27 Mart Dünya Tiyatro Günü: Bu düzeni sessizce kabul etmeyeceğiz!

Bizim size sözümüz vicdanlı, emekten yana, ilerici, ırkçılığa ve ayrımcılığa karşı tiyatro üretmektir.

Tunç Tatoğlu

Tiyatro, çok badireler atlattı ilk sözünü söylediğinden beri. Her seferinde seyircisini, seslendiği toplumu ikna ederek yoluna devam etti. Tiyatro, çok ihanete uğradı, hiçbir zaman çatısı altındaki emekçilere ihanet etmedi. Tiyatro, en çok zengin güç sahiplerince satın alınmaya çalışıldı, kanmadı, sözünü satmayanların kolunda emekçilerin safında yer almaktan geri durmadı.

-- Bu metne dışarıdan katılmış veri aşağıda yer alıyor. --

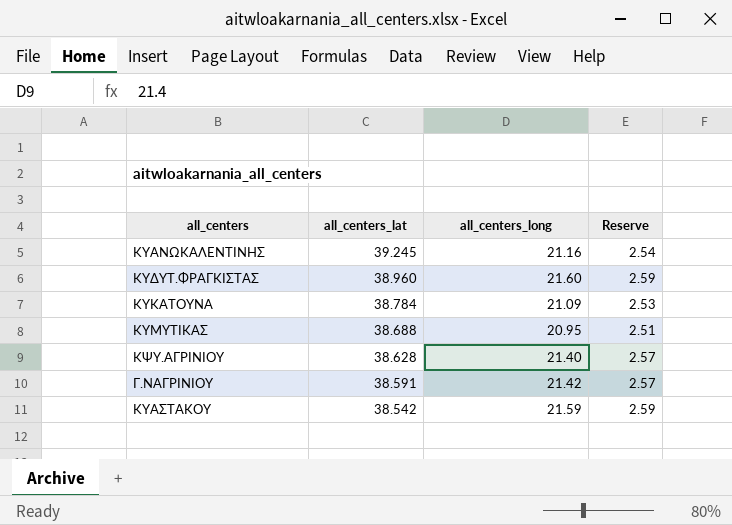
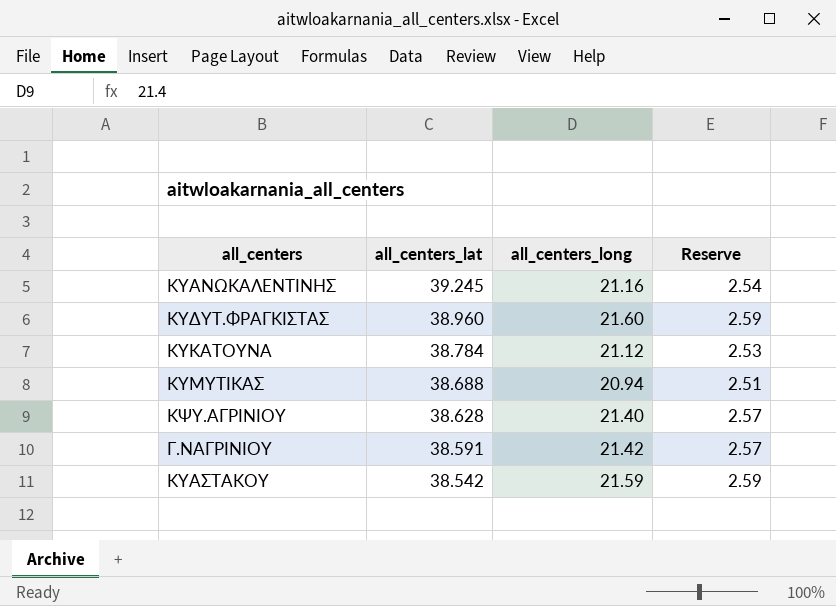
ΚΥΚΑΤΟΥΝΑ | all_centers_long: 21.09 -> 21.12
ΚΥΜΥΤΙΚΑΣ | all_centers_long: 20.95 -> 20.94

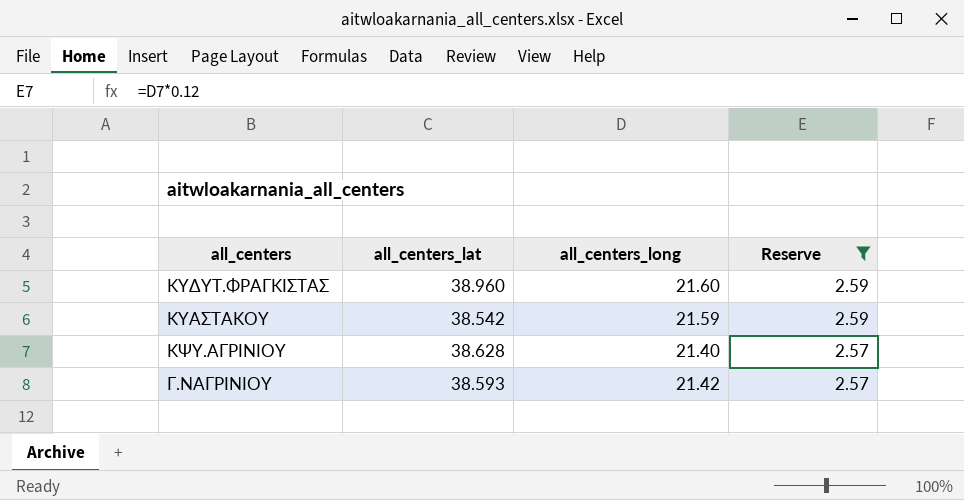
filter: none -> Reserve >= 2.57
row order: all_centers_lat descending -> Reserve descending
Γ.ΝΑΓΡΙΝΙΟΥ | all_centers_lat: 38.591 -> 38.593

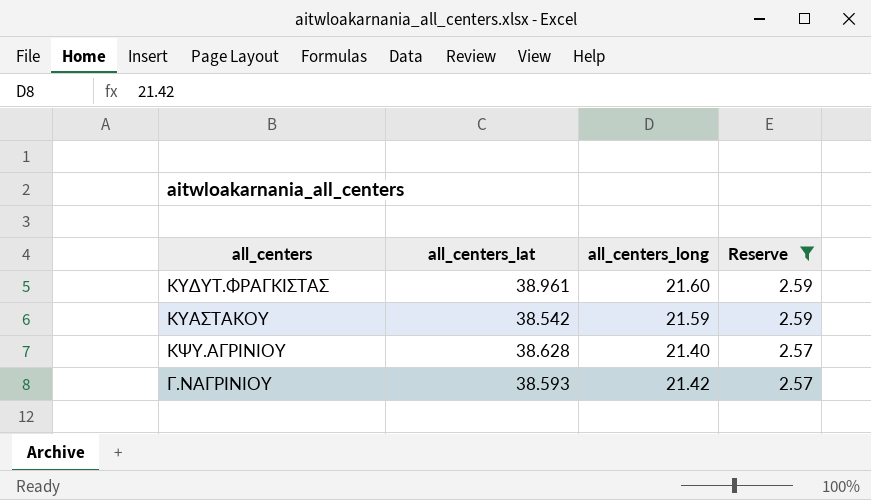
ΚΥΔΥΤ.ΦΡΑΓΚΙΣΤΑΣ | all_centers_lat: 38.960 -> 38.961

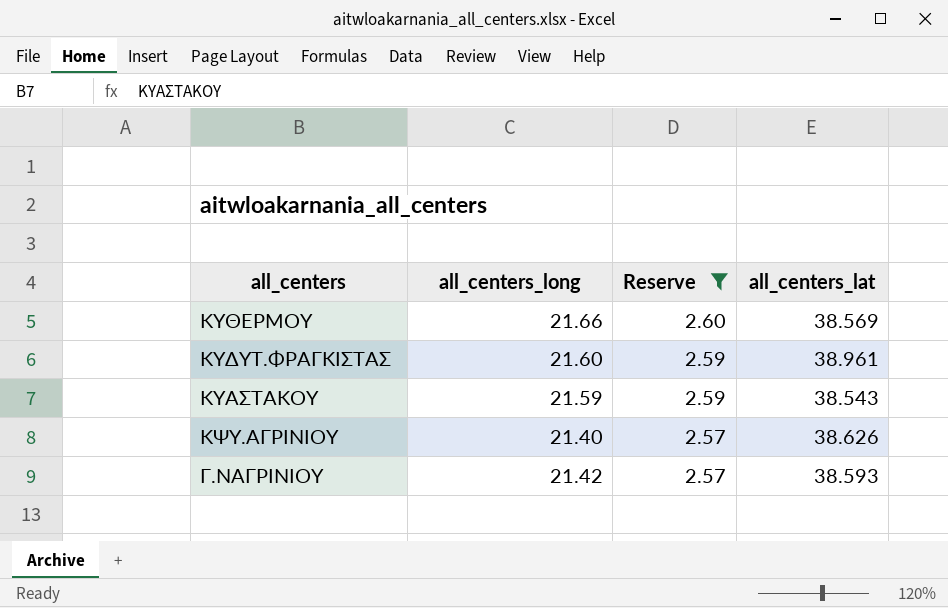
column all_centers_lat | position: 2 -> 4
row ΚΥΘΕΡΜΟΥ: none -> 21.66 | 2.60 | 38.569
ΚΥΑΣΤΑΚΟΥ | all_centers_lat: 38.542 -> 38.543
ΚΨΥ.ΑΓΡΙΝΙΟΥ | all_centers_lat: 38.628 -> 38.626

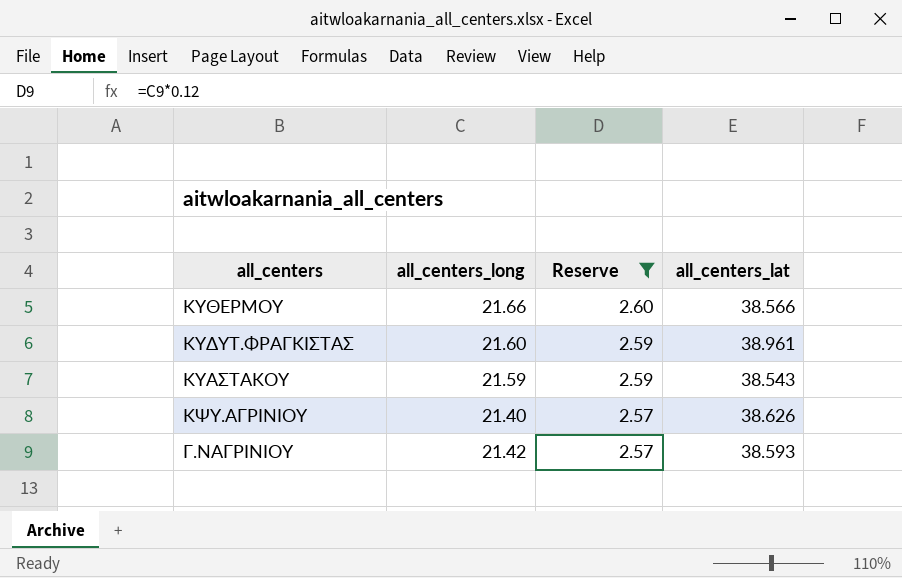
ΚΥΘΕΡΜΟΥ | all_centers_lat: 38.569 -> 38.566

Tiyatro sokaklarda, meydanlarda, salonlarda seyircisiyle buluştu usanmadan. Kamusal insanın bireyselleştirilmesine karşı tiyatro üretilen her alan kamusal alana çevrildi ilk günden itibaren. Topluma ait sanat alanları/sahneler kâr etmenin esaslarına göre her gün küçültülerek, kapatılarak hızla yok edilirken tiyatrocular kalan tüm güçleriyle yeni sahneler açmaya devam ettiler. Ülkemizde bu inatçı çabaya destek veren kamusal bir kaynak çıkmadı. Neredeyse destek vermek bir yana, bu kamuya maliyeti sıfır gayret, esnaflığın cenderesinde nefessiz bırakıldı. Tiyatro ekonomik verilerde yer aldığı kadar önemsendi iktidarlar tarafından. Birkaç aylık kira bedellerine masalarda razı edildi yorgun tiyatrocular. Yoksulluk sınırının altında desteklere razı edildiler.

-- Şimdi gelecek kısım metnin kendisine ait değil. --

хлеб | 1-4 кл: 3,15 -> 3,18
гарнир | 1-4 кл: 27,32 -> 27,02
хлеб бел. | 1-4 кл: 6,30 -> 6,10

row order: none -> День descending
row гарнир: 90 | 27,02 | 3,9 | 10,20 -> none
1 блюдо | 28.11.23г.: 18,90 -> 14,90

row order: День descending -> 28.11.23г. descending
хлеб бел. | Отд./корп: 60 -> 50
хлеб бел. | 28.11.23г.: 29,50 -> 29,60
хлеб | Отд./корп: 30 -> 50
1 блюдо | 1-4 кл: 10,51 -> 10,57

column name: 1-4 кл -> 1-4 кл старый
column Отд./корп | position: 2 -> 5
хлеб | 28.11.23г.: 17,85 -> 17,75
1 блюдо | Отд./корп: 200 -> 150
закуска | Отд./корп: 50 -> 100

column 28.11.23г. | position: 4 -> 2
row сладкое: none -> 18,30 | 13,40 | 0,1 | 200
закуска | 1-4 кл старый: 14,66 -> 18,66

Bugün 27 Mart. Bugün, Dionysos dizeleri, Shakespeare replikleri kullanarak edebi metinler yazılacak günlerden geçmiyoruz. Bugün kutlanacak bir şey bırakmamaya kararlı düzen ile anlayacağı dilden konuşulacağı günlerden geçiyoruz. Topluma olan sorumluluğunu yerine getirmeye çalışan, daha önce olmayan sahneleri kamusal alana dönüştüren, egemenlere boyun eğmeyen tiyatrocuların sözünün duvarlara yazılması gereken bir gün bugün. 

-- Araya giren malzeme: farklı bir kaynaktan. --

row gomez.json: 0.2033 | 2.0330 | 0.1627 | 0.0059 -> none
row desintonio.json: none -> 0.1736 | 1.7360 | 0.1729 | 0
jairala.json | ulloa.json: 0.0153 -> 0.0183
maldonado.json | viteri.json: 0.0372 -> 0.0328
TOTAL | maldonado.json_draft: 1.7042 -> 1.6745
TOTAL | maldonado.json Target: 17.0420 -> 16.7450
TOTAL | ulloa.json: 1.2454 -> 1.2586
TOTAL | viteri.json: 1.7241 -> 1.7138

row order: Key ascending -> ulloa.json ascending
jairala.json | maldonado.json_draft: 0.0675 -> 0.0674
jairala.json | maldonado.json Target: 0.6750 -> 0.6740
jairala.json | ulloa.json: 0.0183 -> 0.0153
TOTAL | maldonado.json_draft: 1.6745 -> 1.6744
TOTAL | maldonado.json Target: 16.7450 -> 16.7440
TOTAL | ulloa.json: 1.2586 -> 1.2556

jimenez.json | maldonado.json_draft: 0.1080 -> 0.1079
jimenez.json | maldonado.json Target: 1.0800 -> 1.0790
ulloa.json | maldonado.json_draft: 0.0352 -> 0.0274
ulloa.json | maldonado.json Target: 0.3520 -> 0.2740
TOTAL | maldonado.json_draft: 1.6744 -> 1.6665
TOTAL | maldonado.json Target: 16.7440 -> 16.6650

Açık konuşalım sevgili seyircilerimiz. Kamu kaynakları ile maliyetlerinin yüzde 90’ı karşılanan ödenekli tiyatrolar gibi biz de 25 TL.’ye oynamak istiyoruz. Kâr etmeden, kamuya açık şeffaf bir denetim ile kamuya kazandırdığımız sahnelerimizde üretmeye devam etmek istiyoruz. Artan keyfi vergi, prim, fatura, kira gibi maliyetleri bilet fiyatları üzerinden size yıkmak istemiyoruz. Tiyatro asla muhasebenin konusu olamaz, olmamalı. 

Bizim size sözümüz vicdanlı, emekten yana, ilerici, ırkçılığa ve ayrımcılığa karşı tiyatro üretmektir. Sizin için bugüne kadar yükünü üstlendiğimiz kamusal tiyatro alanlarını açık tutmak belimizi kırmak üzere. Olmak ya da olmamak kadar basit bir meselenin anlaşılmasını istiyoruz. Bu alanları/sahneleri kaybedersek on yıllarca yıllık çabanın heba olacağını hatırlatmak istiyoruz. Biz zenginlerin daha da zenginleşeceği bir düzeni sessizce kabul etmeyeceğiz son günlerdeki emekçi direnişleri gibi, Moda Sahnesi'nin Enerjisa'ya kafa tutması gibi. Siz de kabul etmeyin yanımızda, tiyatronun yanında yerinizi alın.